Beth Miller.  "A True Visionary," The News Journal, (Wilmington, DE), December 4, 1999.


Joseph-Guichard Duverney [Du Verney]

(1648-1730). French anatomist, zoologist, entomologist, embryologist. Studied especially the eye and ear; wrote Traite del'organe de l'ouie (1683).

The Galileo Project,

The only major work written by Duverney alone and published during his lifetime was his Traité de l'organe de l'ouie (1683), the first thorough, scientific treatise on the human ear. He read numerous papers to the Academy of Sciences, of which the most important are a group dealing with the circulatory and respiratory systems in cold-blooded vertebrates. After his death a number of anatomical works were published from his papers.

Three anatomical structures are sometimes given Duverney's name. They are an incisura in the cartilage of the external auditory meatus, the pars lacrimalis musculus orbicularis oculi and the one commonly known as Bartholin's glands.  He was involved in the study of generation, and in his old age he studied insects.
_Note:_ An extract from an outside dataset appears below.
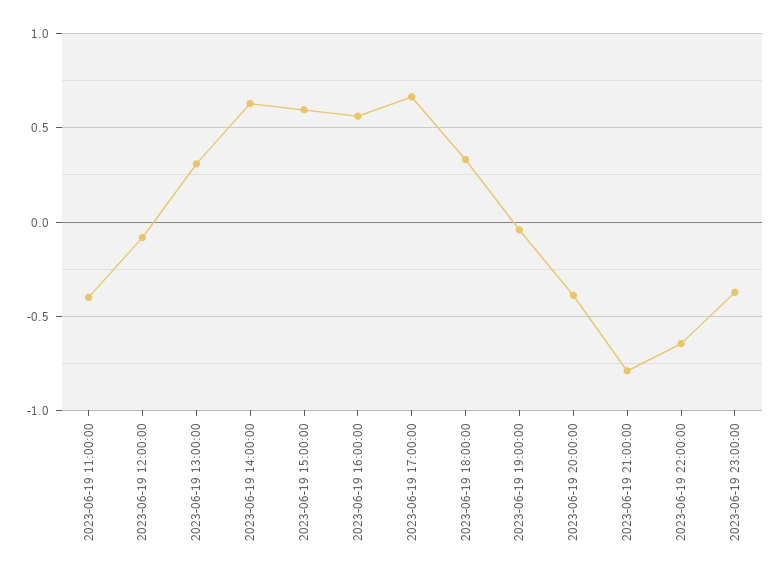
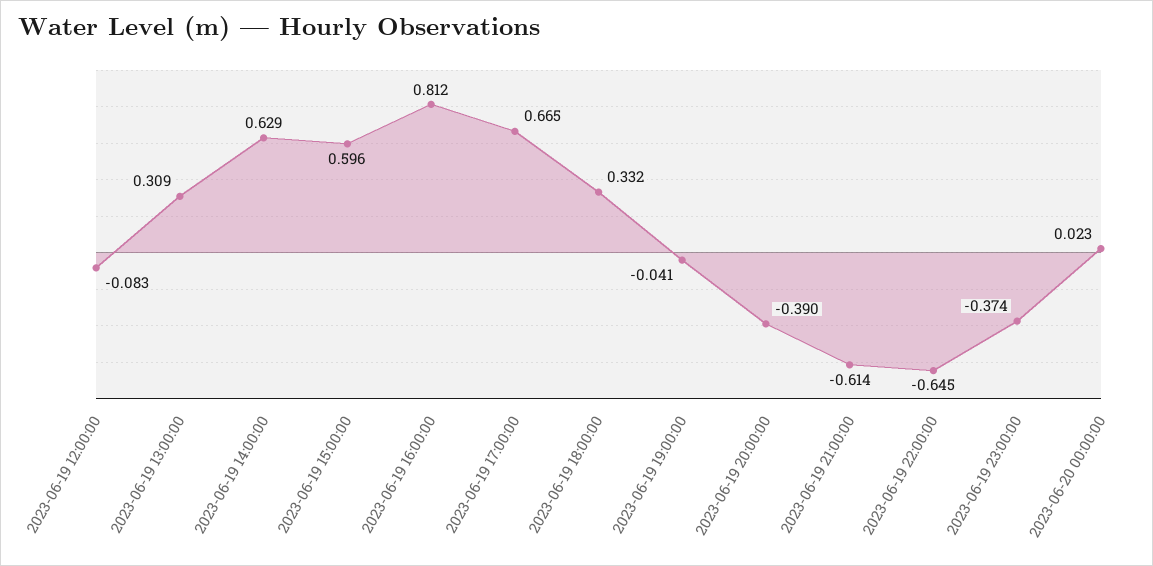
2023-06-19 11:00:00: -0.4 -> none
2023-06-19 16:00:00: 0.55 -> 0.812
2023-06-19 21:00:00: -0.8 -> -0.614
2023-06-20 00:00:00: none -> 0.023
Member: He began to connect with the Académie des Sciences in 1674, and was elected to full menbership in 1676, remained a member until he died in 1730.  He corresponded with Malpighi, Bidloo, Boerhaave, and Pitcairne.  He began to attend the weekly scientific meetings at the house of the Abbé Bourdelot. At these meetings he often spoke on anatomical subjects.  He was an important member of the "Parisians", a group of anatomists, who collaborated with each other to an uncommon degree, regularly performing dissections as a group and collectively reviewing both the text and plates before publishing their collaborative work. He was a close friend of Claude Perrault, the leader of "Parisians."


Timothy Dwight

As president of Yale, Timothy Dwight (1752-1817) was not only that college's most influential leader but also one of the young nation's most important educators. During Dwight's twenty-one years at Yale, he found able and inspiring teachers, launched the teaching of science and medicine, planned the creation of schools of law and theology, and gave the faculty and president a central role in running the school.


Freeman John Dyson

Freeman John Dyson (born December 15, 1923) is an English-born American physicist and mathematician. He worked as an analyst for the British Bomber Command during World War II; after the war, he moved to Princeton.  His professional interests include mathematics, nuclear physics, rocket technology, and astrophysics, and whose personal interests range from social and political issues to music and literature. Professor Emeritus, 1994; Professor, Institute Advanced Study, Princeton, 1953-94; Professor physics, Cornell University, 1951-53; Commonwealth Fellow, Cornell University, Princeton, 1947-49; Fellow, Trinity College, Cambridge University, England, 1946-49; Operations research, RAF Bomber Command, 1943-45.

Honors: Recipient Enrico Fermi award U.S. Department of Energy, 1995, Templeton prize for Progress in Religion, 2000.
Member: Fellow Royal Society London; NAS, American Phys. Society
Author: Disturbing the Universe, 1979, Weapons and Hope, 1984, Origins of Life, 1986, Infinite in all Directions, 1988, From Eros to Gaia, 1992, Imagined Worlds, 1997, The Sun, the Genome and the Internet, 1999.